Segment Start: Records supplied
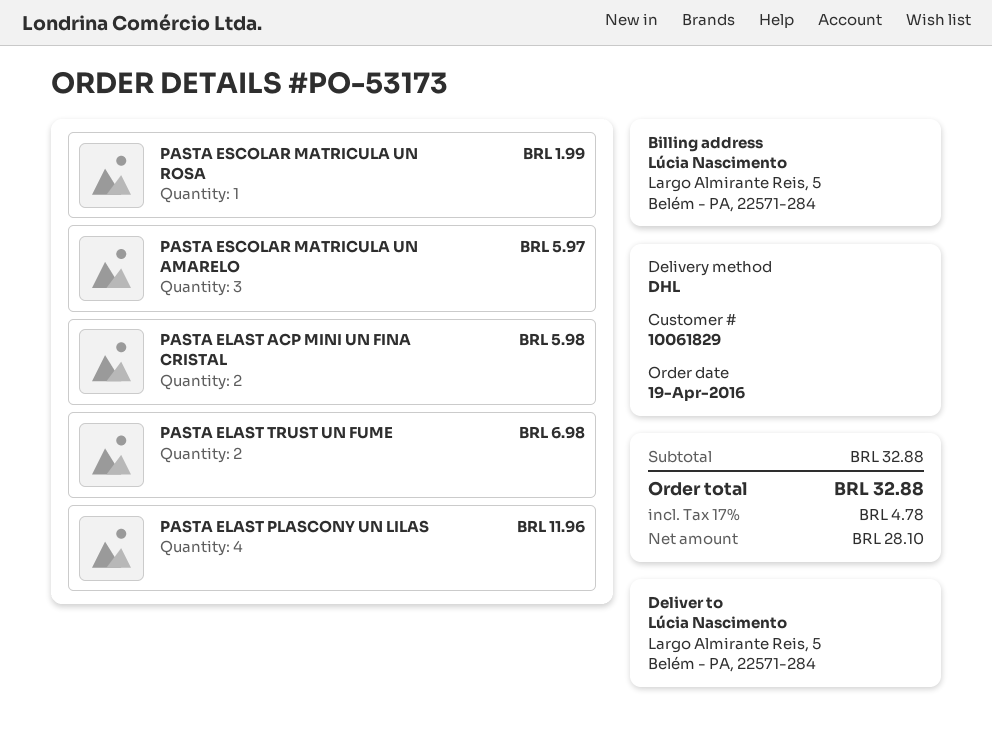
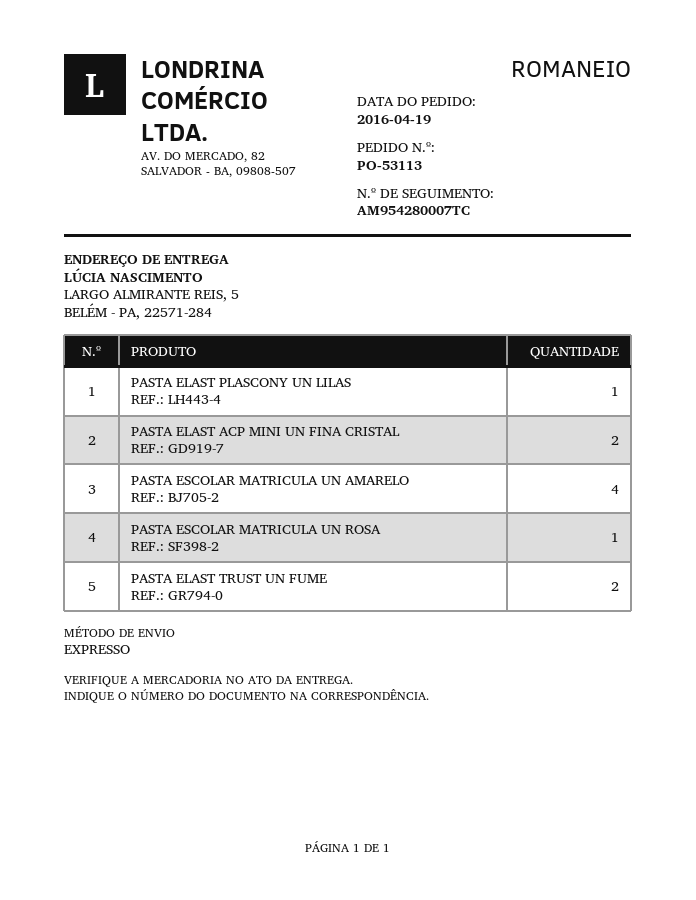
order number: PO-53173 -> PO-53113
shipping method: DHL -> express
PASTA ESCOLAR MATRICULA UN AMARELO: 3 -> 4
PASTA ELAST PLASCONY UN LILAS: 4 -> 1

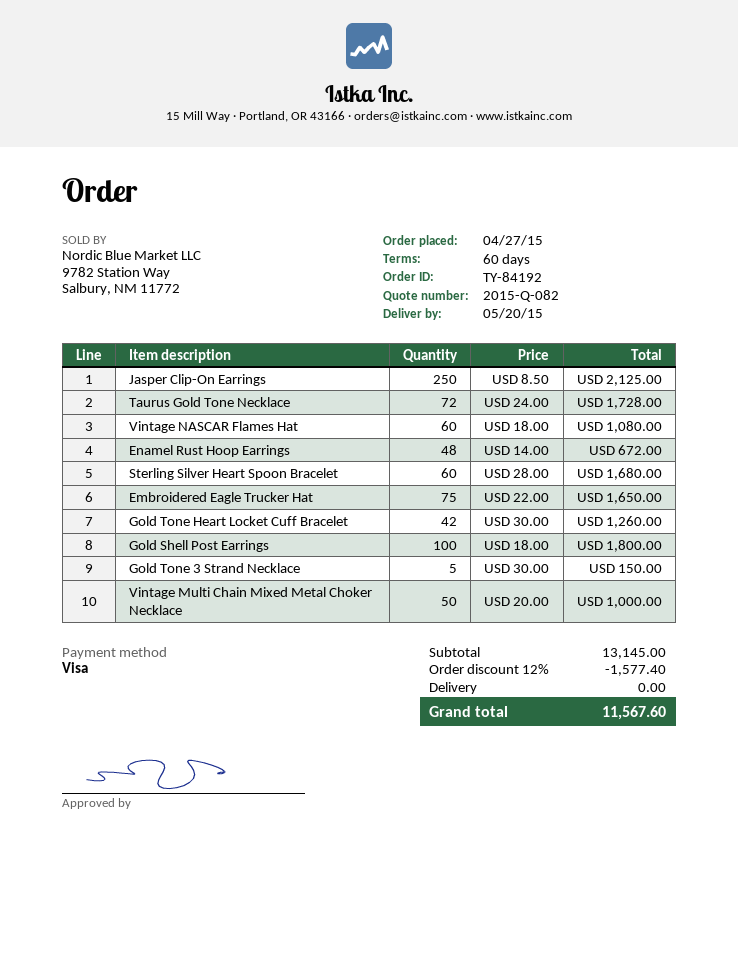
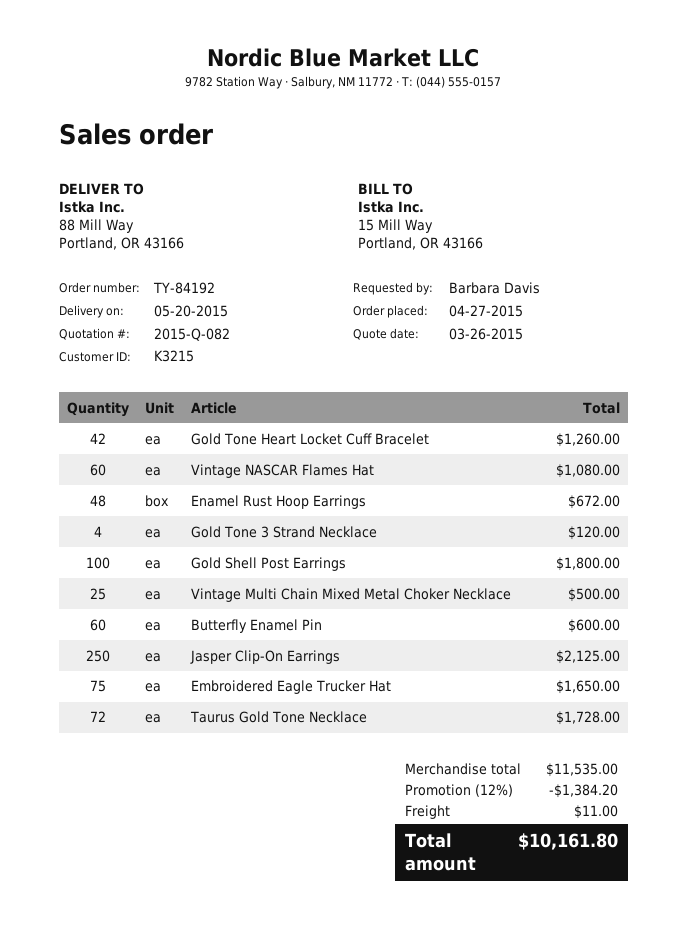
Sterling Silver Heart Spoon Bracelet: 60 for 1680.00 -> none
Gold Tone 3 Strand Necklace: 5 for 150.00 -> 4 for 120.00
Vintage Multi Chain Mixed Metal Choker Necklace: 50 for 1000.00 -> 25 for 500.00
Butterfly Enamel Pin: none -> 60 for 600.00
subtotal: 13145.00 -> 11535.00
discount: 12% = 1577.40 -> 12% = 1384.20
shipping: 0.00 -> 11.00
total: 11567.60 -> 10161.80

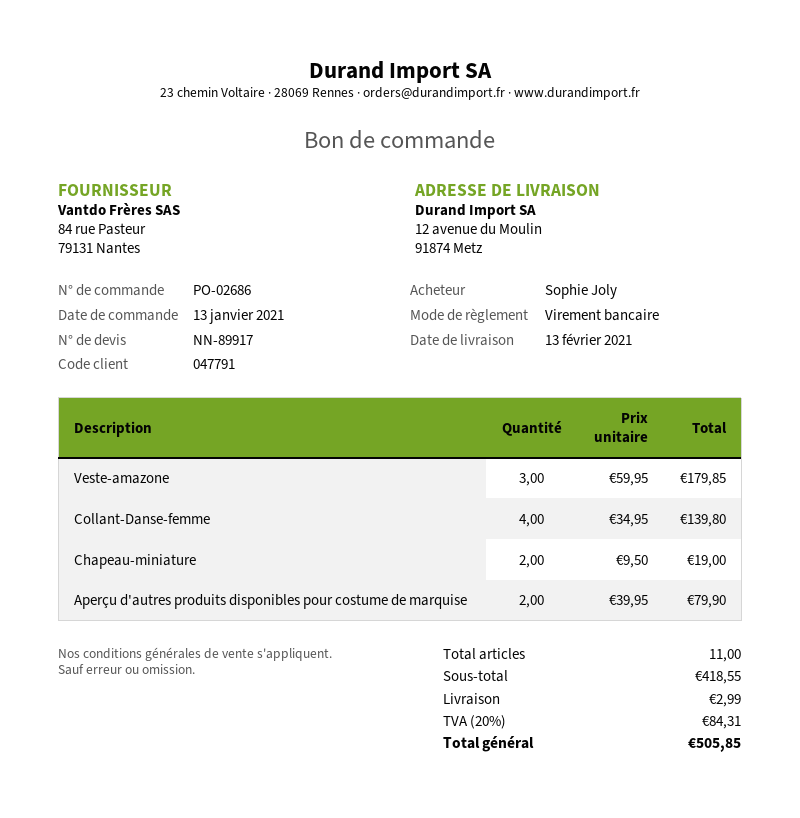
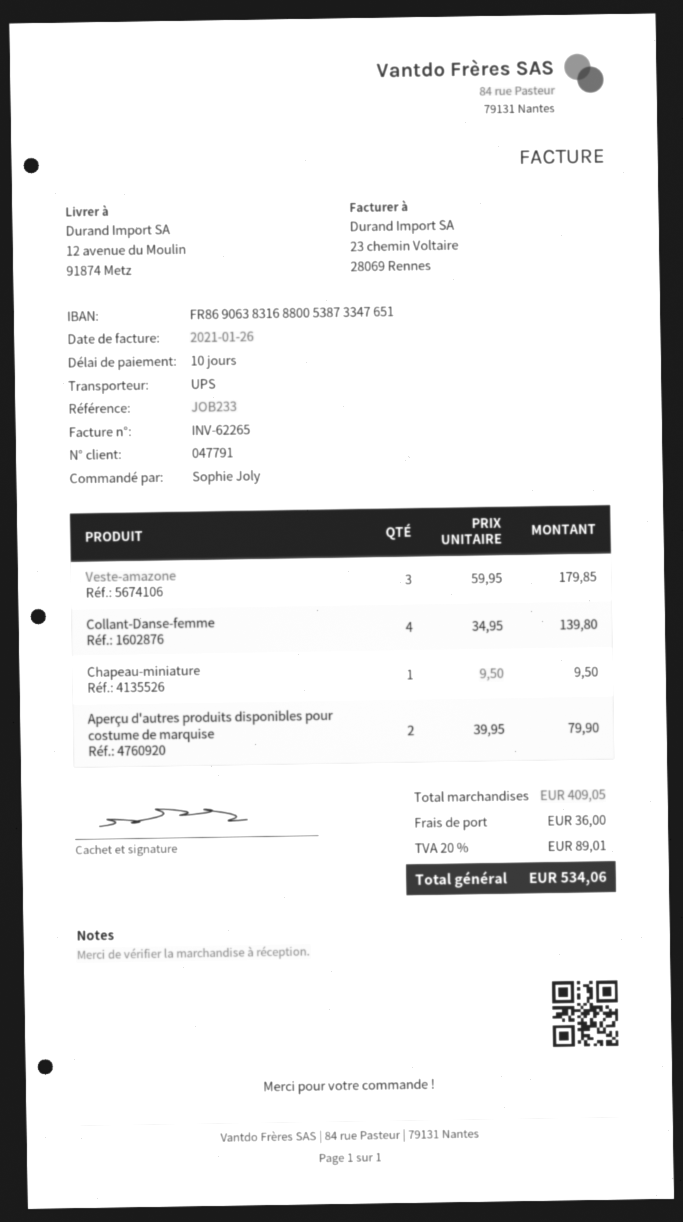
Chapeau-miniature: 2 x 9.50 = 19.00 -> 1 x 9.50 = 9.50
subtotal: 418.55 -> 409.05
shipping: 2.99 -> 36.00
tax: 20% = 84.31 -> 20% = 89.01
total: 505.85 -> 534.06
Segment End: Records supplied
**Required action:**
Scan the entries and show every line in which the word "subtotal" is found.

**Worked solution:**
subtotal: 13145.00 -> 11535.00
subtotal: 418.55 -> 409.05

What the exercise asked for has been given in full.